**THE PROBLEM:** Present the lines below again, exactly as they stand.

**SUPPLIED DATA:**

-.-.-

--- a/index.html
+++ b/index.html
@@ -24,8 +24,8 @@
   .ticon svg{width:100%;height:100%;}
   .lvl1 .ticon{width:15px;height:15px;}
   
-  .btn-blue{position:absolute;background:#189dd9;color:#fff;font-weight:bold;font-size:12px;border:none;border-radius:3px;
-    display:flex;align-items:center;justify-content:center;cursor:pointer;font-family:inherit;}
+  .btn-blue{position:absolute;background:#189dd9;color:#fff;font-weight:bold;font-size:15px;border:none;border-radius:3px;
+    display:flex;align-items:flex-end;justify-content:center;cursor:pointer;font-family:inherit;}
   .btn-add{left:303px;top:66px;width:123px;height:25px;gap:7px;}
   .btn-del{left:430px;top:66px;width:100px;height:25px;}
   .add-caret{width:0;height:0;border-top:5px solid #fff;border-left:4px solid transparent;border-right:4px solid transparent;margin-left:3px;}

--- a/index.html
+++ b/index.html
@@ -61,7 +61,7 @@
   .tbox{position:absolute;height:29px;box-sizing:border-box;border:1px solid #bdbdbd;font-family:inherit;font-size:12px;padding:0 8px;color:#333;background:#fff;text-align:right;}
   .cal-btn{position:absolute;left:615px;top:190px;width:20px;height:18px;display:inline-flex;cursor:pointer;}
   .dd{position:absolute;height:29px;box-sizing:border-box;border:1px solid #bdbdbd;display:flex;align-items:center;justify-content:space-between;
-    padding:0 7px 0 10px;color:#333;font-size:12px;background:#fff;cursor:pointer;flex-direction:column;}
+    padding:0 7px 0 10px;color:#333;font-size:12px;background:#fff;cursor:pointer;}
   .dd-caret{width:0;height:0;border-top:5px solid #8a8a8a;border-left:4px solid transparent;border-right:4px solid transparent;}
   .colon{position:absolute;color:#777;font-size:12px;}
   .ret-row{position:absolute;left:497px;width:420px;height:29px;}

-.-.-

**PROBLEM SOLUTION:**
--- a/index.html
+++ b/index.html
@@ -24,8 +24,8 @@
   .ticon svg{width:100%;height:100%;}
   .lvl1 .ticon{width:15px;height:15px;}
   
-  .btn-blue{position:absolute;background:#189dd9;color:#fff;font-weight:bold;font-size:12px;border:none;border-radius:3px;
-    display:flex;align-items:center;justify-content:center;cursor:pointer;font-family:inherit;}
+  .btn-blue{position:absolute;background:#189dd9;color:#fff;font-weight:bold;font-size:15px;border:none;border-radius:3px;
+    display:flex;align-items:flex-end;justify-content:center;cursor:pointer;font-family:inherit;}
   .btn-add{left:303px;top:66px;width:123px;height:25px;gap:7px;}
   .btn-del{left:430px;top:66px;width:100px;height:25px;}
   .add-caret{width:0;height:0;border-top:5px solid #fff;border-left:4px solid transparent;border-right:4px solid transparent;margin-left:3px;}

--- a/index.html
+++ b/index.html
@@ -61,7 +61,7 @@
   .tbox{position:absolute;height:29px;box-sizing:border-box;border:1px solid #bdbdbd;font-family:inherit;font-size:12px;padding:0 8px;color:#333;background:#fff;text-align:right;}
   .cal-btn{position:absolute;left:615px;top:190px;width:20px;height:18px;display:inline-flex;cursor:pointer;}
   .dd{position:absolute;height:29px;box-sizing:border-box;border:1px solid #bdbdbd;display:flex;align-items:center;justify-content:space-between;
-    padding:0 7px 0 10px;color:#333;font-size:12px;background:#fff;cursor:pointer;flex-direction:column;}
+    padding:0 7px 0 10px;color:#333;font-size:12px;background:#fff;cursor:pointer;}
   .dd-caret{width:0;height:0;border-top:5px solid #8a8a8a;border-left:4px solid transparent;border-right:4px solid transparent;}
   .colon{position:absolute;color:#777;font-size:12px;}
   .ret-row{position:absolute;left:497px;width:420px;height:29px;}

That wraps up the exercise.